Description of the task
Look in the material below for the line with "payment method: PayPal -> American Express" and the line with "total: 350.70 -> 278.22", then set down exactly those two lines and all lines between, nothing more.

'''

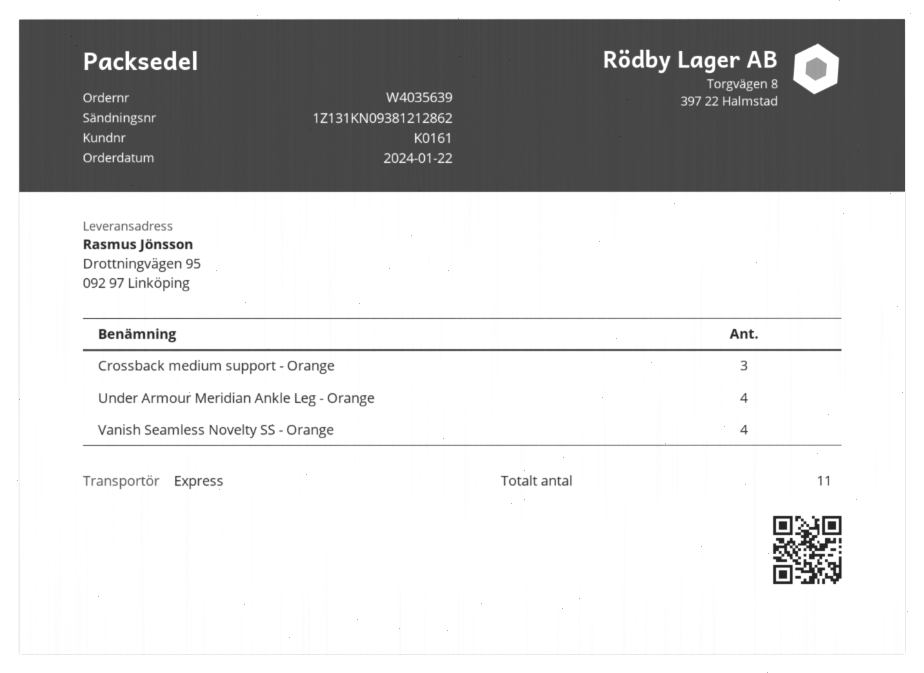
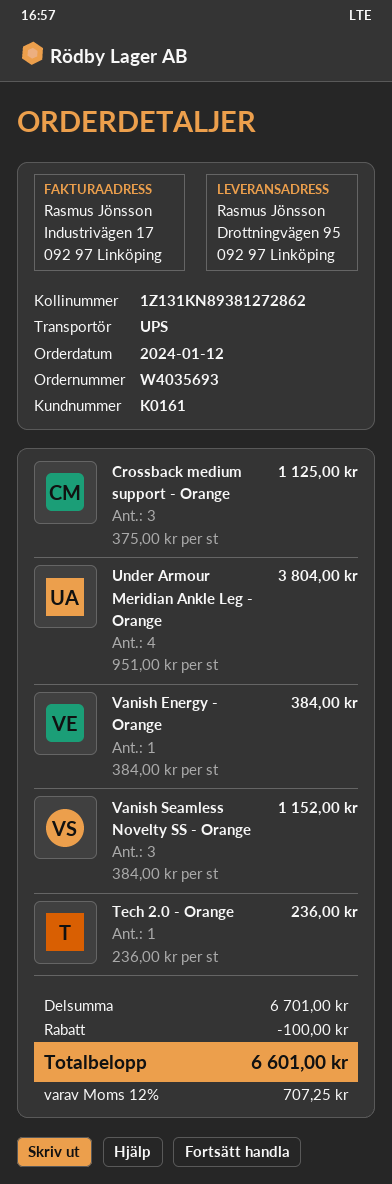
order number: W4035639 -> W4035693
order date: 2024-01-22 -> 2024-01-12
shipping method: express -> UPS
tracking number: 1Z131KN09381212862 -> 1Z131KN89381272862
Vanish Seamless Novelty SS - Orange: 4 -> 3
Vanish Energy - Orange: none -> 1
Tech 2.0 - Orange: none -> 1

'''
'''

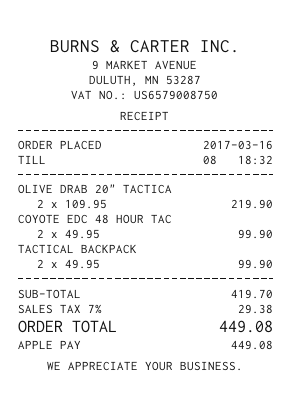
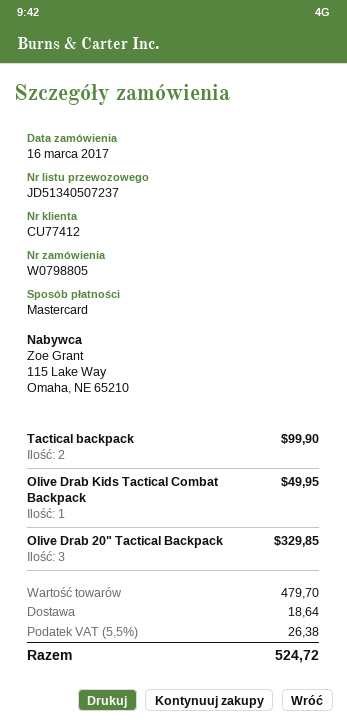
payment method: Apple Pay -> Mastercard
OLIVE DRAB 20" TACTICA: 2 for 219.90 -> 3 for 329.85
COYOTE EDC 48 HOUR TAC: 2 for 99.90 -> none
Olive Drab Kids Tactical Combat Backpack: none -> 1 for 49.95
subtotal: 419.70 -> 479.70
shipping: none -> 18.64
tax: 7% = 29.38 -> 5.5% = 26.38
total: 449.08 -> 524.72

'''
'''

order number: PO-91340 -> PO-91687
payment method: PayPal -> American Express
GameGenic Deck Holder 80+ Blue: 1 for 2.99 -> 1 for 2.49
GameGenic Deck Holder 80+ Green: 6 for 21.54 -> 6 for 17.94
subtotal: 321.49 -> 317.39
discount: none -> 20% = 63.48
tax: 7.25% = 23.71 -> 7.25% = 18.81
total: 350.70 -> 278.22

'''

Your response
payment method: PayPal -> American Express
GameGenic Deck Holder 80+ Blue: 1 for 2.99 -> 1 for 2.49
GameGenic Deck Holder 80+ Green: 6 for 21.54 -> 6 for 17.94
subtotal: 321.49 -> 317.39
discount: none -> 20% = 63.48
tax: 7.25% = 23.71 -> 7.25% = 18.81
total: 350.70 -> 278.22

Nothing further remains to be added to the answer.